If you were to imagine a racy cross between Once A Catholic, The History Boys and The Commitments, you'd still only get a pale inkling of the joys unleashed by this rude, raucous and irresistible show.

Adapted by the Billy Elliot author Lee Hall from Alan Warner’s award-­winning 1998 novel The Sopranos, the piece tells the story of six 17-year-old girls from the choir of a Catholic state school in Oban – nicknamed the Virgin Megastore – as they head to Edinburgh to take part in a national competition. They are not going to let a small detail like a major contest cramp their style, though, during their free afternoon when they embark on an alcoholic, sex­-obsessed rampage across the city. “Fuck the singing ... we’re just gonna go mental”: they are true to their word and this leads to some outrageously funny misadventures and touching moments of self­-discovery in what amounts to a 24­-hour rite of passage.

You won’t find a more exhilarating ensemble anywhere than that provided by the six gifted young performers in Vicky Featherstone's wonderfully fluent and vivid co-­production for the National Theatre of Scotland and Live Theatre, Newcastle. The success of the adaptation and the staging derive from two brilliant decisions. The first is the idea of letting these girls play all the many parts, including the leering male lechers. It's as if the central characters have made a show about their experiences and that that they are mounting it in the Mantrap, the grotty nightclub in Oban that's mentioned in the story. The second is the idea of putting live music and singing at the core of the drama so that the event is more like a gig than a conventional play and the emotional range is powerfully extended.

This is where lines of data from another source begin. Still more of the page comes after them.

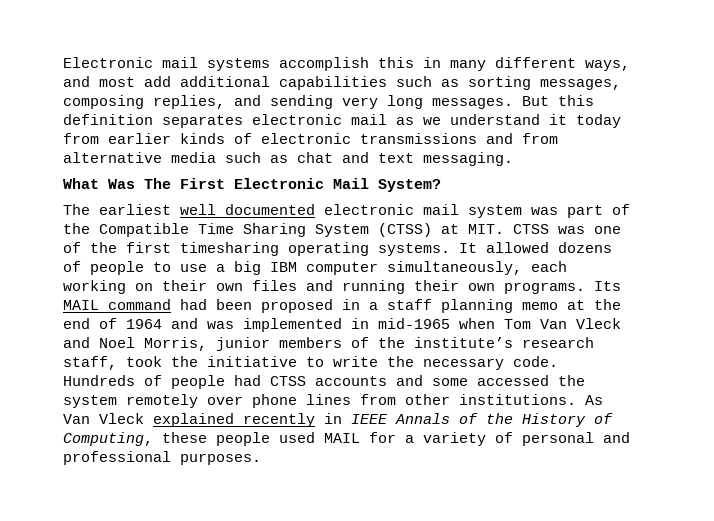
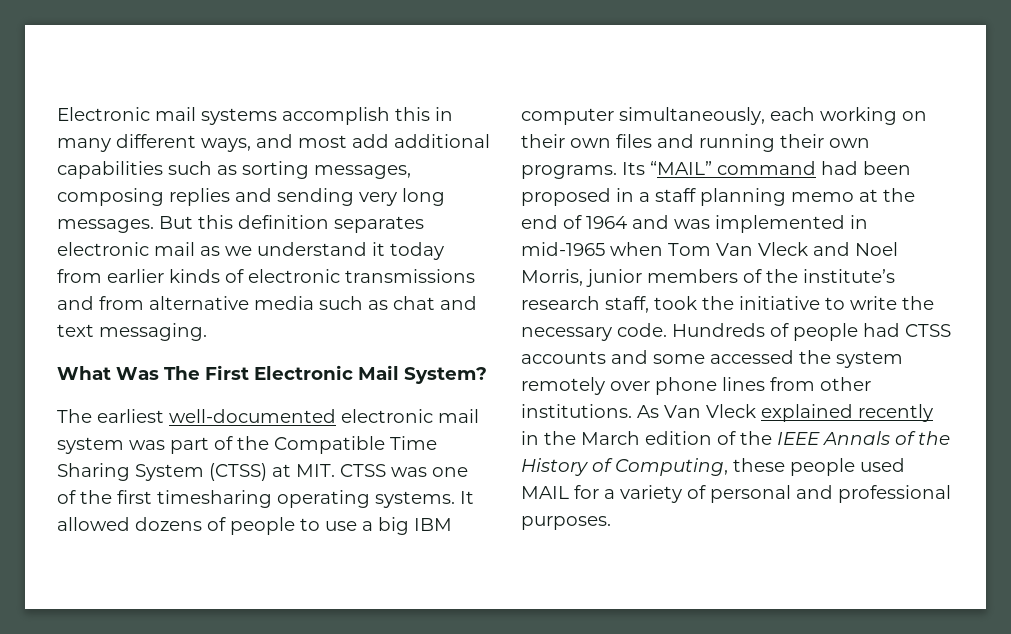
- Electronic mail systems accomplish this in many different ways, and most add additional capabilities such as sorting messages, composing replies, and sending very long messages.
+ Electronic mail systems accomplish this in many different ways, and most add additional capabilities such as sorting messages, composing replies and sending very long messages.
- The earliest well documented electronic mail system was part of the Compatible Time Sharing System (CTSS) at MIT. CTSS was one of the first timesharing operating systems.
+ The earliest well-documented electronic mail system was part of the Compatible Time Sharing System (CTSS) at MIT. CTSS was one of the first timesharing operating systems.
- Its MAIL command had been proposed in a staff planning memo at the end of 1964 and was implemented in mid-1965 when Tom Van Vleck and Noel Morris, junior members of the institute’s research staff, took the initiative to write the necessary code.
+ Its “MAIL” command had been proposed in a staff planning memo at the end of 1964 and was implemented in mid-1965 when Tom Van Vleck and Noel Morris, junior members of the institute’s research staff, took the initiative to write the necessary code.
- As Van Vleck explained recently in IEEE Annals of the History of Computing, these people used MAIL for a variety of personal and professional purposes.
+ As Van Vleck explained recently in the March edition of the IEEE Annals of the History of Computing, these people used MAIL for a variety of personal and professional purposes.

Backed by a four-­piece, all-­female band, the magnificent cast deliver angelic renditions of Mendelssohn, Handel and Vaughan Williams one moment, only to revert to their potty-­mouthed, bantering, sex­-obsessed selves the next. Those composers can't often have featured on the same bill as cover versions of Jeff Lynne and the Electric Light Orchestra (also exquisitely arranged by Martin Lowe). The musical range is extraordinary as the piece captures the heady state of being on the cusp of adulthood – at once fearless and afraid, invincible and vulnerable. This a show that defiantly refuses to be censorious about young women grabbing life by the balls. But it is shaded with the poignant sense that “we are just a tiny percentage of what we could have been”. Hence the slightly wistful note in the dreamy “everything's gonna be all right” chorus of Bob Marley's “Three Little Birds” at the end. First seen in Edinburgh last year, it's not to be missed now at the National.